Certe volte qualcuno mi chiede a quale tipo di lettore io mi rivolga. Io non penso a nessun tipo di lettore, non perché mi ritenga in qualche modo migliore di lui per poterlo disprezzare, ma perché se io penso a un pubblico, cercando il minimo comune denominatore, in realtà mi comporto come l’editore che in questo modo crea un’idea mistificante delle potenzialità presenti in ogni singolo lettore. Allora si diventa cinici e io non lo sono e non posso diventarlo, uno scrittore non può essere cinico.

Estratti da interviste ad Antonio Moresco (Café Boheme, 2014; Gabriele Bacci, UniInfoNews, 2015; Oscar Alicicco, Oblique Studio, 2010).

Antonio Moresco è nato a Mantova nel 1947 e vive a Milano. La sua “storia” di scrittore è contrassegnata dall’attesa di pubblicare. A quarantasei anni ha pubblicato la sua prima raccolta di racconti Clandestinità per Bollati Boringhieri. Ha impiegato più di trent’anni per scrivere i tre romanzi Gli esordi, Canti del CaosGli increati (oggi tutti pubblicati da Mondadori). È stato uno dei pionieri del web letterario – sua l’idea di Nazione Indiana prima e de Il Primo Amore poi. La sua vita è stata segnata dalla lotta (a livello politico con una lunghissima militanza nella sinistra extraparlamentare, a livello letterario contro Calvino e Pasolini, e poi lotta contro un mondo editoriale che per molti anni non ha riconosciuto la sua voce).

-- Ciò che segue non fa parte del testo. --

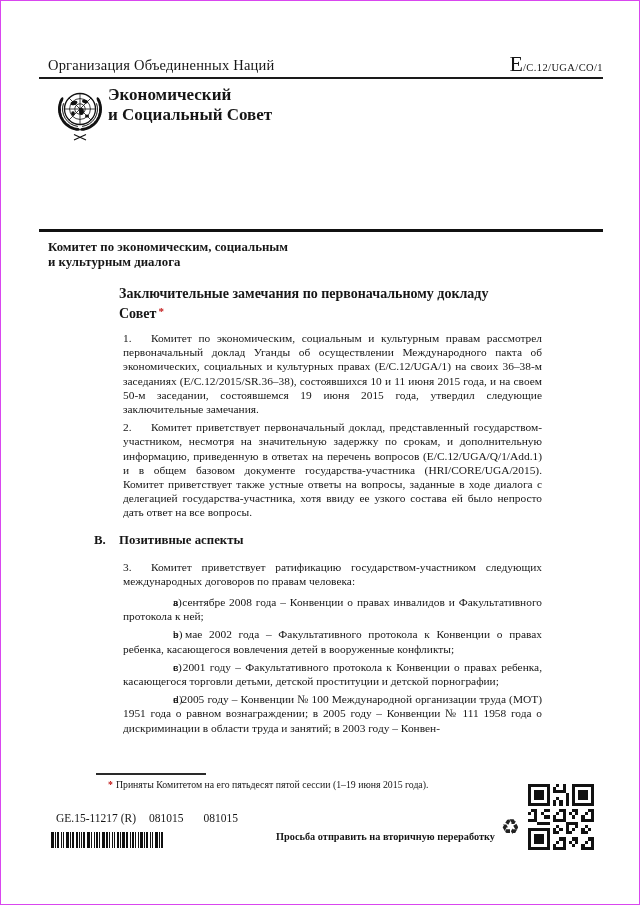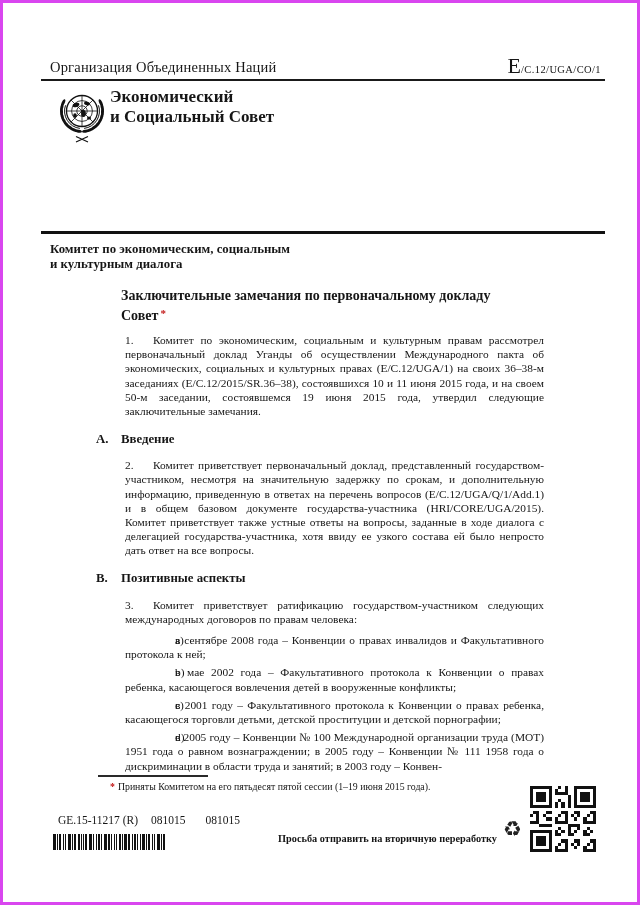--- a/index.html
+++ b/index.html
@@ -1,20 +1,20 @@
 <!DOCTYPE html>
 <html lang="ru"><head>
 <meta charset="utf-8">
 <style>
   * { margin:0; padding:0; box-sizing:border-box; }
   html,body { background:#ffffff; }
   .page {
     position:relative; width:640px; height:905px; background:#fff;
     font-family:"Liberation Serif","DejaVu Serif",serif; color:#161616;
-    border:3px solid #d946ef; overflow:hidden;
+    border:1px solid #d946ef; overflow:hidden;
   }
   
   .org-name { position:absolute; left:47px; top:56px; font-size:14.5px; letter-spacing:.2px; }
   .doc-symbol { position:absolute; right:36px; top:50px; white-space:nowrap; }
   .doc-symbol .big { font-size:22px; }
   .doc-symbol .small { font-size:10.5px; letter-spacing:.4px; }
   .rule-top { position:absolute; left:38px; width:564px; top:76px; height:2px; background:#1a1a1a; }
   .emblem { position:absolute; left:52px; top:84px; width:54px; height:58px; }
   .council { position:absolute; left:107px; top:84px; font-weight:bold; font-size:17px; line-height:19.5px; }
   .distr { position:absolute; left:413px; top:88px; font-size:11.5px; line-height:15px; }
@@ -106,21 +106,20 @@
   </div>
 
   <div class="title">
     <div>Заключительные замечания по первоначальному докладу</div>
     <div><span>Совет</span><span class="fn-marker">*</span></div>
   </div>
 
   <div class="body-col">
     <p><span class="num">1.</span><span>Комитет по экономическим, социальным и культурным правам рассмотрел первоначальный доклад Уганды об осуществлении Международного пакта об экономических, социальных и культурных правах (E/C.12/UGA/1) на своих 36–38-м заседаниях (E/C.12/2015/SR.36–38), состоявшихся 10 и 11 июня 2015 года, и на своем 50-м заседании, состоявшемся 19 июня 2015 года, утвердил следующие заключительные замечания.</span></p>
 
-    <h2 id="sect-a" class="sect"><span class="letter">A.</span><span>Введение</span></h2>
 
     <p><span class="num">2.</span><span>Комитет приветствует первоначальный доклад, представленный государством-участником, несмотря на значительную задержку по срокам, и дополнительную информацию, приведенную в ответах на перечень вопросов (E/C.12/UGA/Q/1/Add.1) и в общем базовом документе государства-участника (HRI/CORE/UGA/2015). Комитет приветствует также устные ответы на вопросы, заданные в ходе диалога с делегацией государства-участника, хотя ввиду ее узкого состава ей было непросто дать ответ на все вопросы.</span></p>
 
     <h2 id="sect-b" class="sect"><span class="letter">B.</span><span>Позитивные аспекты</span></h2>
 
     <p><span class="num">3.</span><span>Комитет приветствует ратификацию государством-участником следующих международных договоров по правам человека:</span></p>
 
     <p id="item-a" class="item"><span class="letter">a)</span><span>в сентябре 2008 года – Конвенции о правах инвалидов и Факультативного протокола к ней;</span></p>
     <p class="item"><span class="letter">b)</span><span>в мае 2002 года – Факультативного протокола к Конвенции о правах ребенка, касающегося вовлечения детей в вооруженные конфликты;</span></p>
     <p class="item"><span class="letter">c)</span><span>в 2001 году – Факультативного протокола к Конвенции о правах ребенка, касающегося торговли детьми, детской проституции и детской порнографии;</span></p>

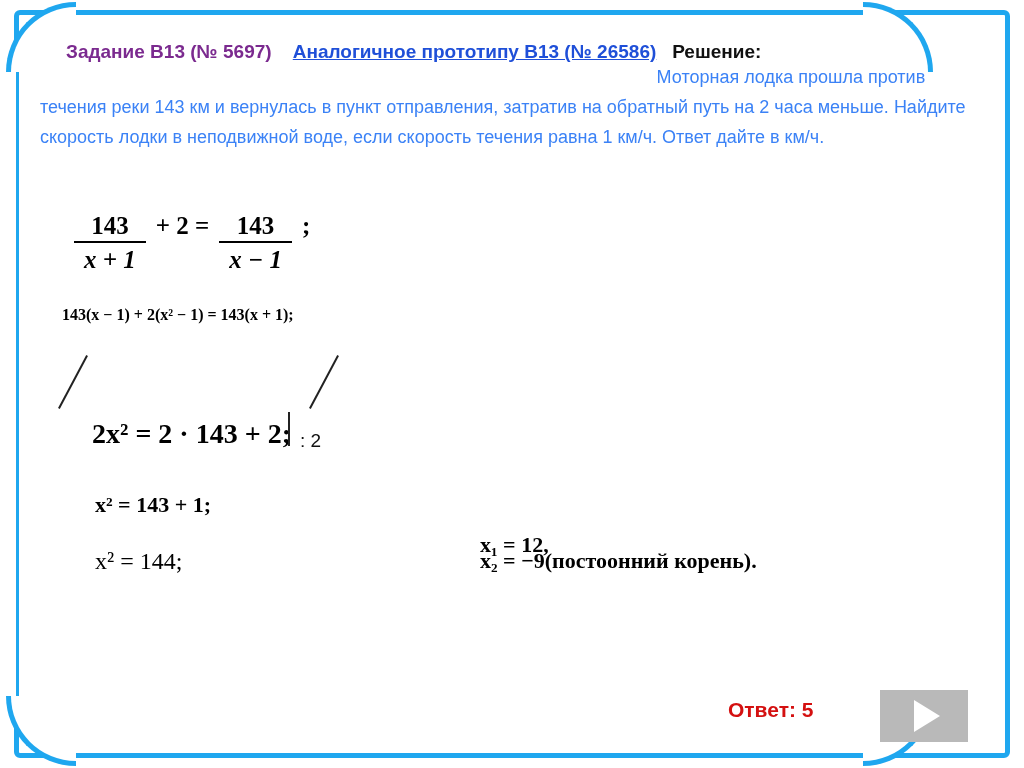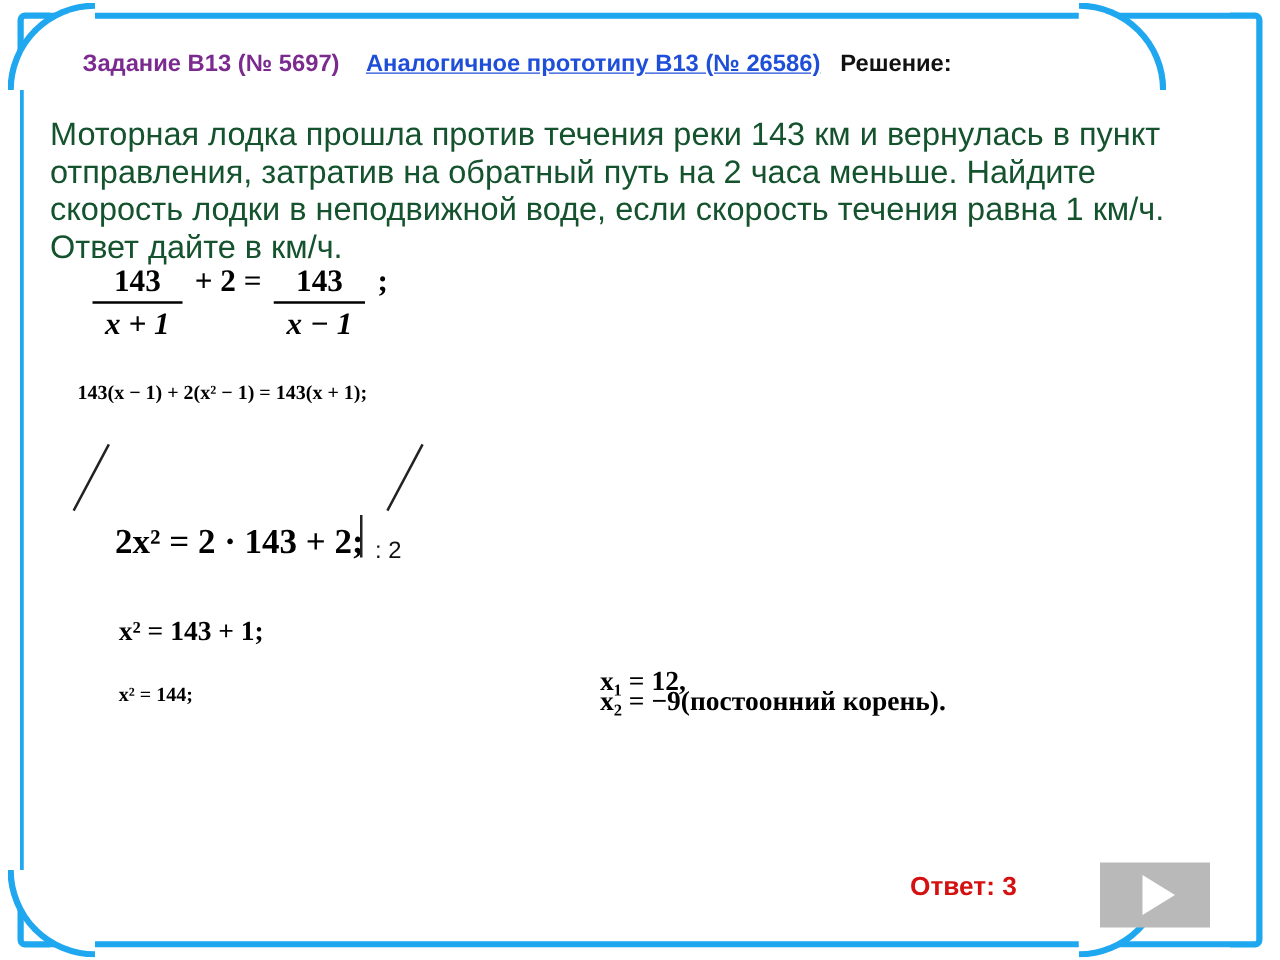--- a/index.html
+++ b/index.html
@@ -88,23 +88,23 @@
     text-decoration: underline;
   }
   .hdr-solution { color: #111111; }
 
   
   .statement {
     position: absolute;
     left: 40px;
     top: 62px;
     width: 930px;
-    font-size: 26px;
+    font-size: 18px;
     line-height: 30px;
-    color: #14532d;
+    color: #3b82f6;
   }
 
   
   .math {
     font-family: "Liberation Serif", serif;
     color: #000000;
     position: absolute;
     white-space: nowrap;
   }
 
@@ -132,21 +132,21 @@
     display: block;
     padding: 3px 10px 0 10px;
     font-style: italic;
   }
   .eq-op { margin: 0 6px; }
 
   .eq2 { left: 62px; top: 306px; font-size: 16px; font-weight: bold; }
   .eq3 { left: 55px; top: 362px; font-size: 22px; font-weight: bold; }
   .eq4 { left: 92px; top: 418px; font-size: 28px; font-weight: bold; }
   .eq5 { left: 95px; top: 492px; font-size: 22px; font-weight: bold; }
-  .eq6 { left: 95px; top: 548px; font-size: 16px; font-weight: bold; }
+  .eq6 { left: 95px; top: 548px; font-size: 24px; font-weight: normal; }
 
   .divide-note {
     position: absolute;
     left: 300px;
     top: 430px;
     font-family: "Liberation Sans", sans-serif;
     font-size: 19px;
     color: #111;
   }
   .divide-bar {
@@ -252,19 +252,19 @@
   <div class="math eq4">2x² = 2 · 143 + 2;</div>
   <div class="divide-bar"></div>
   <div class="divide-note">: 2</div>
 
   <div class="math eq5">x² = 143 + 1;</div>
   <div class="math eq6">x² = 144;</div>
 
   <div class="math root1">x₁ = 12,</div>
   <div class="math root2">x₂ = −9(постоонний   корень).</div>
 
-  <div class="answer">Ответ: 3</div>
+  <div class="answer">Ответ: 5</div>
 
   <div class="play-button">
     <div class="play-tri"></div>
   </div>
 
 </div>
 
 </body></html>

Dopo una lunga gavetta ha finalmente conquistato il riconoscimento: è autore Mondadori, è stato ospite della televisione, è seguito da moltissimi giovani.

Il nome di Antonio Moresco comparirà  nei manuali di letteratura dei nostri figli secondo il sondaggio realizzato dalla rivista  «Orlando Esplorazioni»  dedicato ai “venerati maestri” della generazione di scrittori che oggi hanno tra 50 e 70 anni. I curatori Paolo Di Paolo e Giacomo Raccis hanno interpellato critici e lettori esperti tra i 20 e i 40 anni chiedendo loro di rispondere con tre nomi alla domanda: chi, tra i 50-60enni di oggi, continueremo a leggere in futuro?